Restoring a Vital Rainforest

Anthenor Pianna proudly shows one of his Atlantic Forest trees in Brazil’s state of Espirito Santo.
Anthenor Pianna proudly shows one of his Atlantic Forest trees in Brazil's state of Espirito Santo.
Nature Conservancy/Gilberto Tiepolo
Public-Private Alliance Restores Brazil’s Atlantic Forest on Private Land
By connecting important biodiversity corridors, USAID’s program has ensured the protection of 9000 hectares of native and restored forests.

Brazil’s Atlantic Forest region accounts for 80 percent of the country’s GDP, hosts 70 percent of its population, and has lost over 90 percent of its original forest cover. The forest was once a continuous stretch of tropical and subtropical rainforest covering almost 1.4 million square kilometers. Today, it exists in isolated fragments threatened by illegal logging, poaching, deforestation, and urban and industrial development.

One of the world’s richest ecosystems, a single hectare of the forest can hold more tree species than are found on the entire U.S. Eastern Seaboard. It also hosts a vast array of animals, many of which are both unique to the forest and endangered.

USAID’s Global Development Alliance is working to preserve and restore some of these forests. The goal is to create “conservation corridors” linking isolated forest fragments to one another through agreements between private landowners, corporate landowners, and environmental conservation groups. These corridors help preserve plant and animal species whose long-term survival is threatened when isolated by deforestation.

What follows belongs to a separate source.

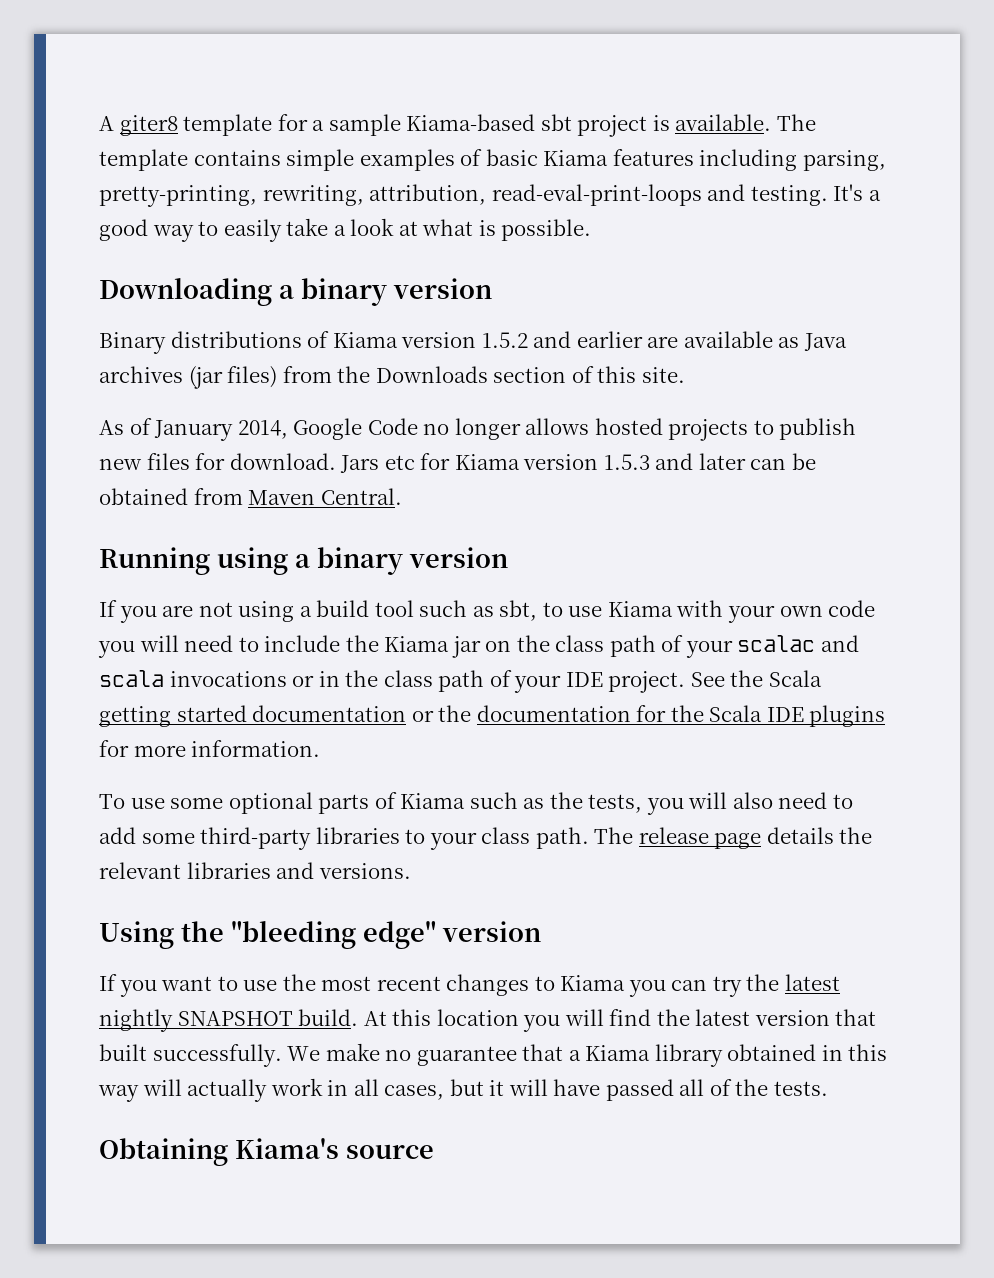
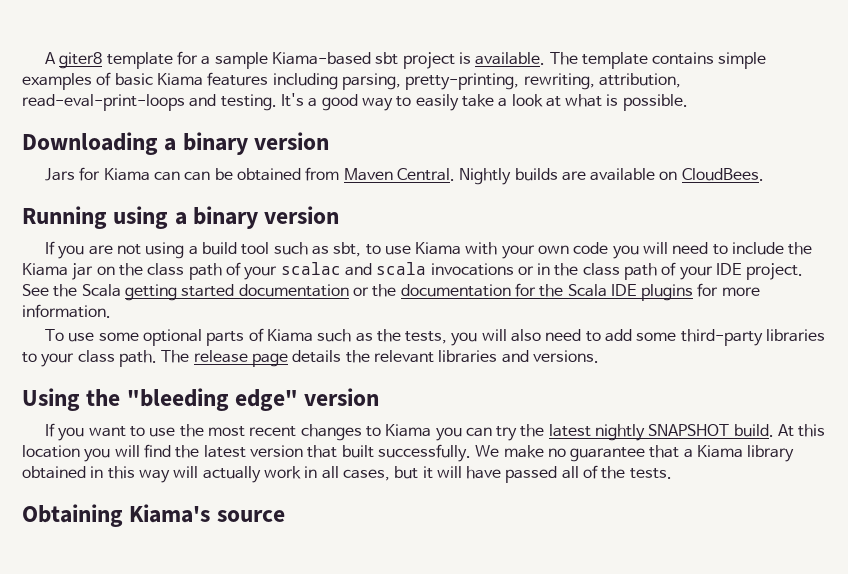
[99,331,847,354] [99,366,685,389] [99,418,857,441] [99,453,746,473] Binary distributions of Kiama version 1.5.2 and earlier are available as Java archives (jar files) from the Downloads section of this site. // As of January 2014, Google Code no longer allows hosted projects to publish new files for download. Jars etc for Kiama version 1.5.3 and later -> [44,167,180,181] Jars for Kiama can
(402, 496) none -> [459,168,764,185] Nightly builds are available on CloudBees.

With help from USAID, the Instituto BioAtlântica (IBio)—a Brazilian conservation group—has reached out to both conservation-minded landowners and large corporations.

The landowners, who were reforesting property with native species on their own initiative, had valuable experiences to share but no tools to evaluate impact or disseminate their knowledge. They are now sharing and refining their expertise. Anthenor Pianna had kept an eight-hectare reforestation plot for six years and grown native tree species to 10 meters tall. Yet his success had been largely unknown. He now exchanges knowledge with conservationists and other landowners. Michel Frey has more than 50 hectares under restoration and plans to restore another 40 with the help of local environmentalists.

The corporations, who together own 150,000 hectares of native Atlantic Forest, are partnering with IBio to reforest lands, link forests through “biodiversity corridors,” and apply lessons learned from private conservationists. In one year, the program secured 9000 hectares of protected native and restored forests.